BY NATHANIEL SILLIN
Adulthood brings certain financial responsibilities like the building of budgets, bank accounts and proper insurance. It’s surprising how few consider a proper estate plan part of that essential mix.
In fact, a recent ABCNews poll (http://abcnews.go.com/Business/story?id=86992) found that only about 50 percent of Americans have created a will and significantly fewer have created the supporting estate documents like a living will or a power of attorney.
Preparing now for the end of your life or for illness may not sound like fun, but it is necessary. Having a plan for the future can help bring you peace and even put you on the road to stronger financial security. It can also help those you care most about. We’ve all heard cautionary tales about relatives or friends who did not have a will, and family members who were left with difficult but avoidable situations.
So, how do you start an estate plan?
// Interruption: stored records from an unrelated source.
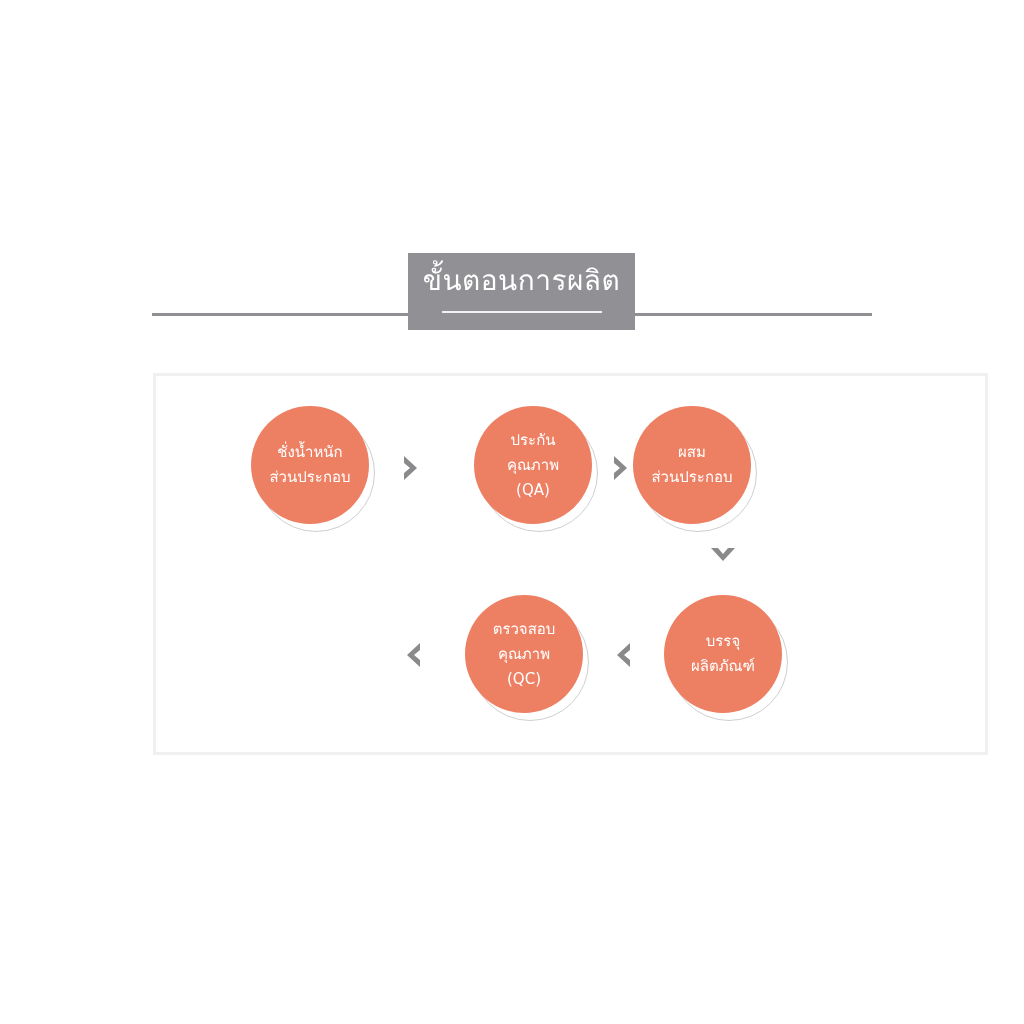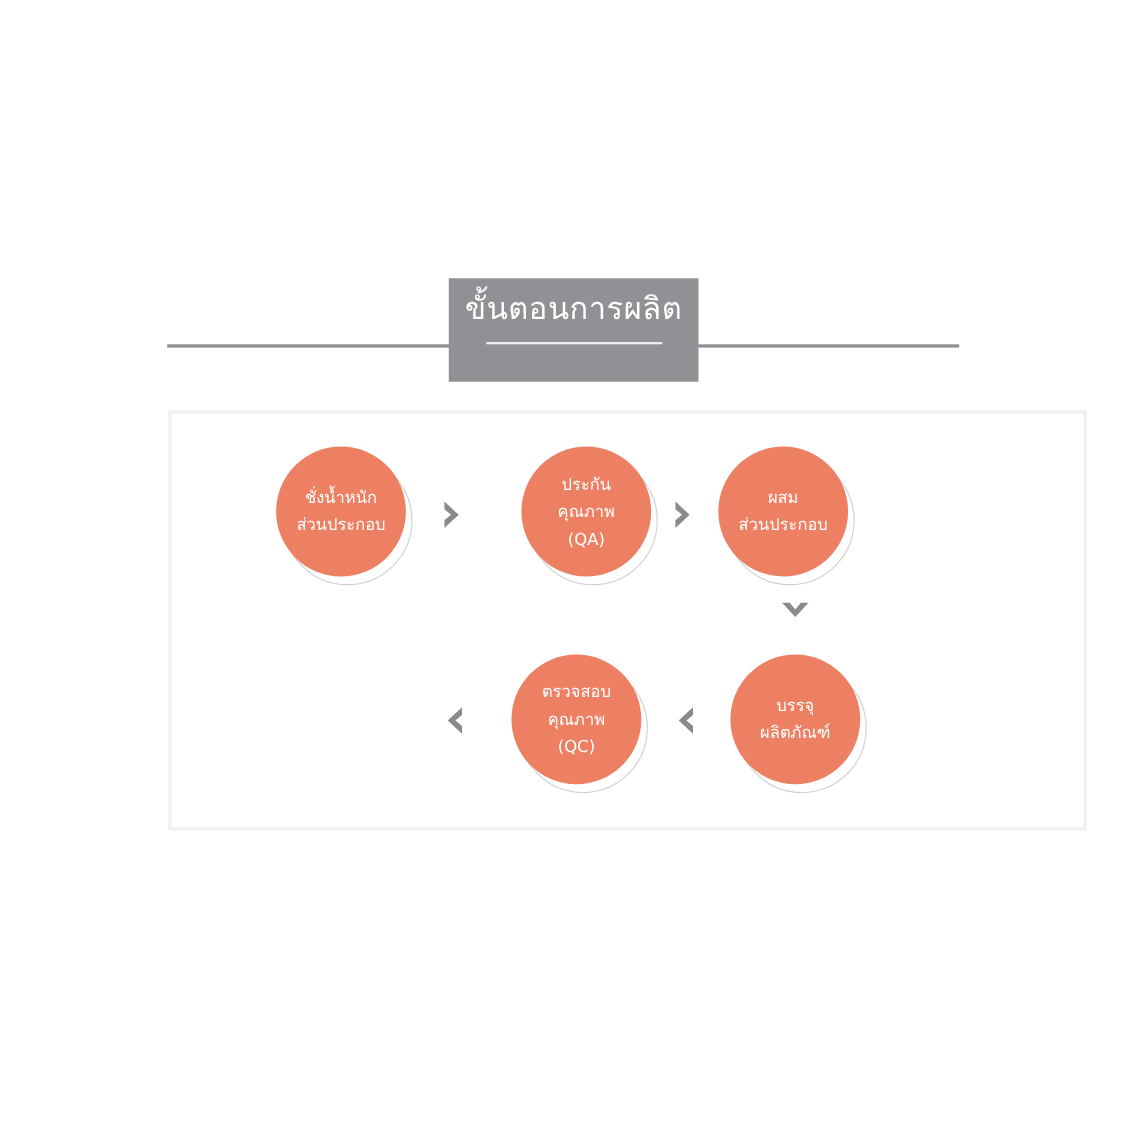--- a/index.html
+++ b/index.html
@@ -36,7 +36,7 @@
     left: 408px;
     top: 253px;
     width: 227px;
-    height: 94px;
+    height: 77px;
     background: #919195;
     display: flex;
     flex-direction: column;

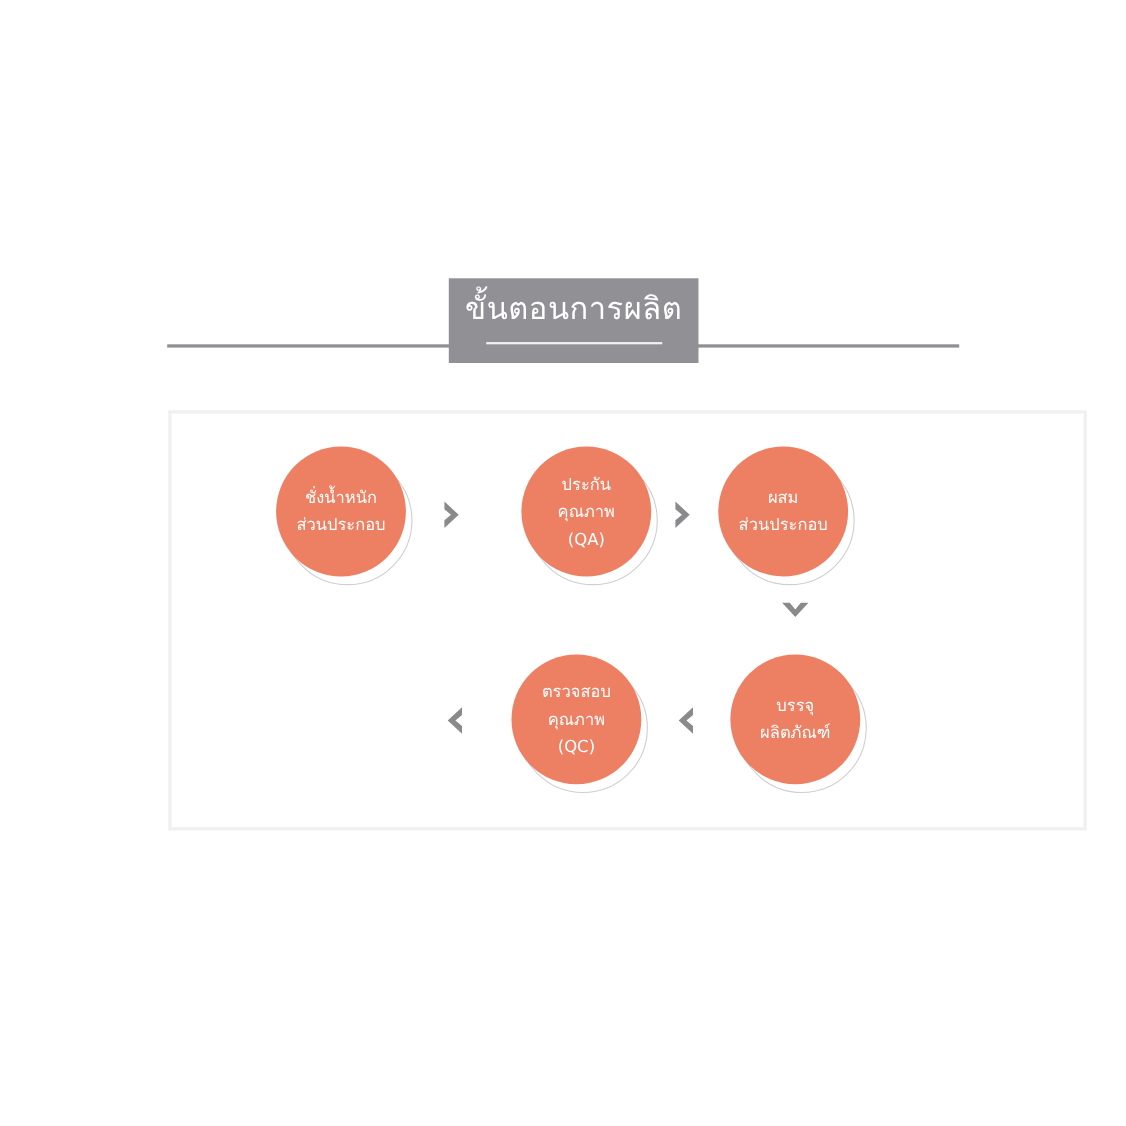--- a/index.html
+++ b/index.html
@@ -163,7 +163,7 @@
     </div>
   </div>
 
-  <div class="node" id="node-2" style="left: 497px; top: 30px;">
+  <div class="node" id="node-2" style="left: 477px; top: 30px;">
     <div class="node-shadow"></div>
     <div class="node-circle">
       <div class="node-line">ผสม</div>

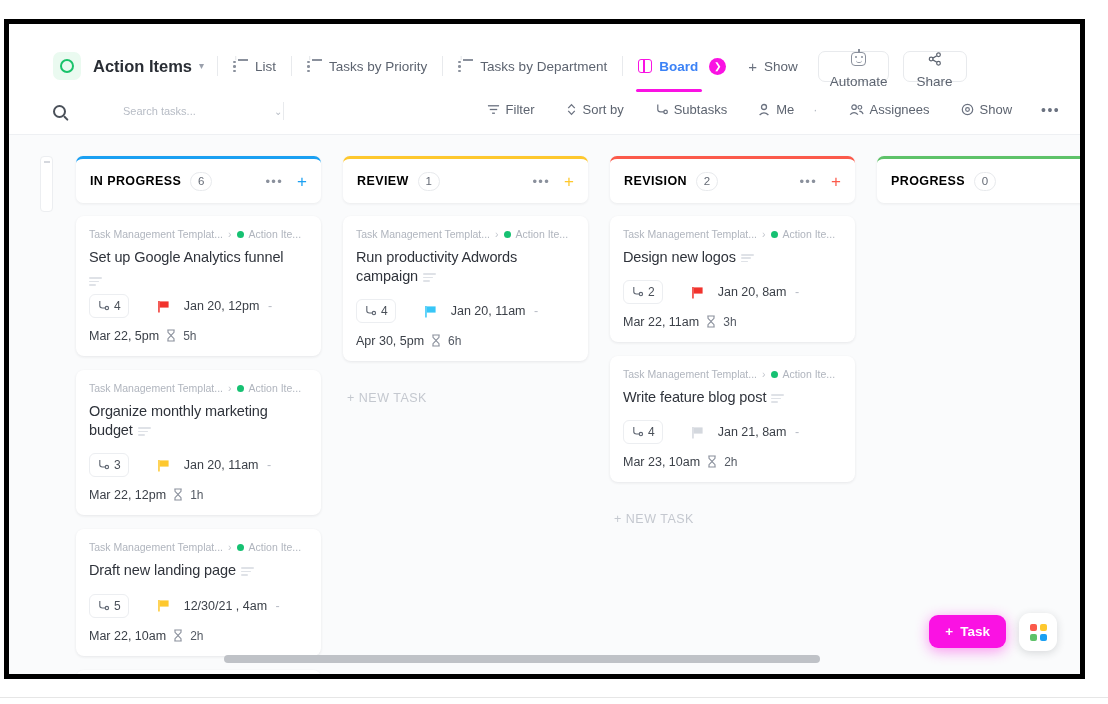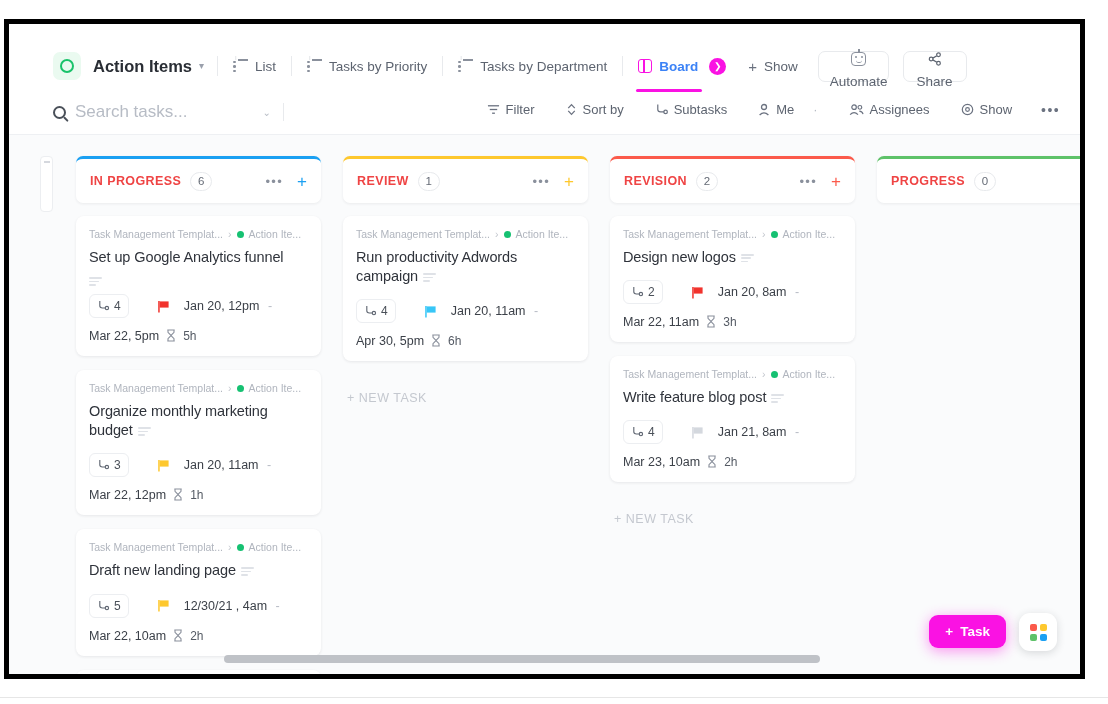--- a/index.html
+++ b/index.html
@@ -163,8 +163,8 @@
     height: 2px; background: #4a5059; transform: rotate(45deg); border-radius: 1px;
   }
   .search-input {
-    border: none; outline: none; font-size: 17px; color: #37383d;
-    font-family: "Liberation Sans", sans-serif; width: 150px; background: transparent;
+    border: none; outline: none; font-size: 11px; color: #37383d;
+    font-family: "Liberation Sans", sans-serif; width: 150px; background: transparent; margin-left: 48px;
   }
   .search-input::placeholder { color: #b7bcc5; }
   .search-caret { color: #b7bcc5; font-size: 10px; margin-left: auto; }

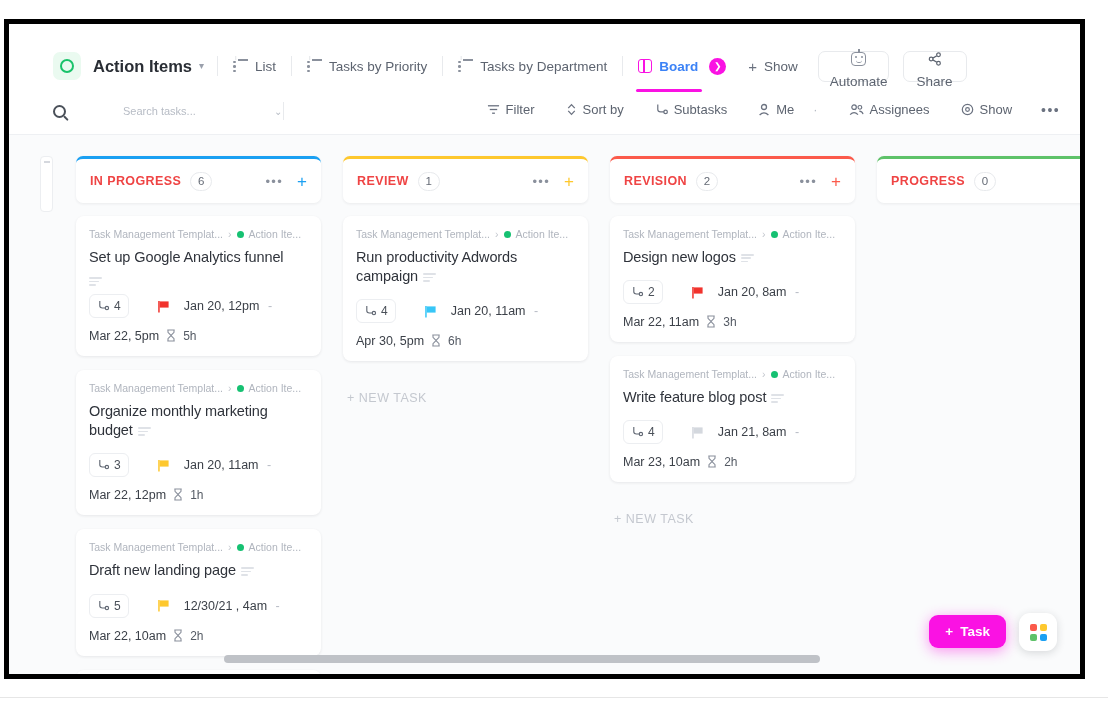--- a/index.html
+++ b/index.html
@@ -214,7 +214,7 @@
     display: flex; align-items: center; padding: 0 14px;
   }
   .col-title {
-    font-size: 12.5px; font-weight: bold; color: #ef4444;
+    font-size: 12.5px; font-weight: bold; color: #000000;
     letter-spacing: 0.4px; white-space: nowrap;
   }
   .col-count {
It has a lot to do with carefully drawn documents, but it’s the planning behind them that really counts. I would encourage you to work with a qualified financial, estate and/or tax professional in your home state at the earliest opportunity to make sure your plans fit your needs and the needs of your loved ones. Here’s a bit more detail on each.
A will, also called a testament, is the starting point. Wills are generally seen as the umbrella document that drives the rest of an individual’s estate process. A will generally accomplishes the following:
It details how you want to leave your property to specific people or institutions after you die.
If you have minor children, it allows you to name a guardian to care for them after you die or become incapacitated. It also indicates who will manage your kids’ assets, including what you leave them.
It lets you name your executor, the trusted person who will carry out all your wishes in the will.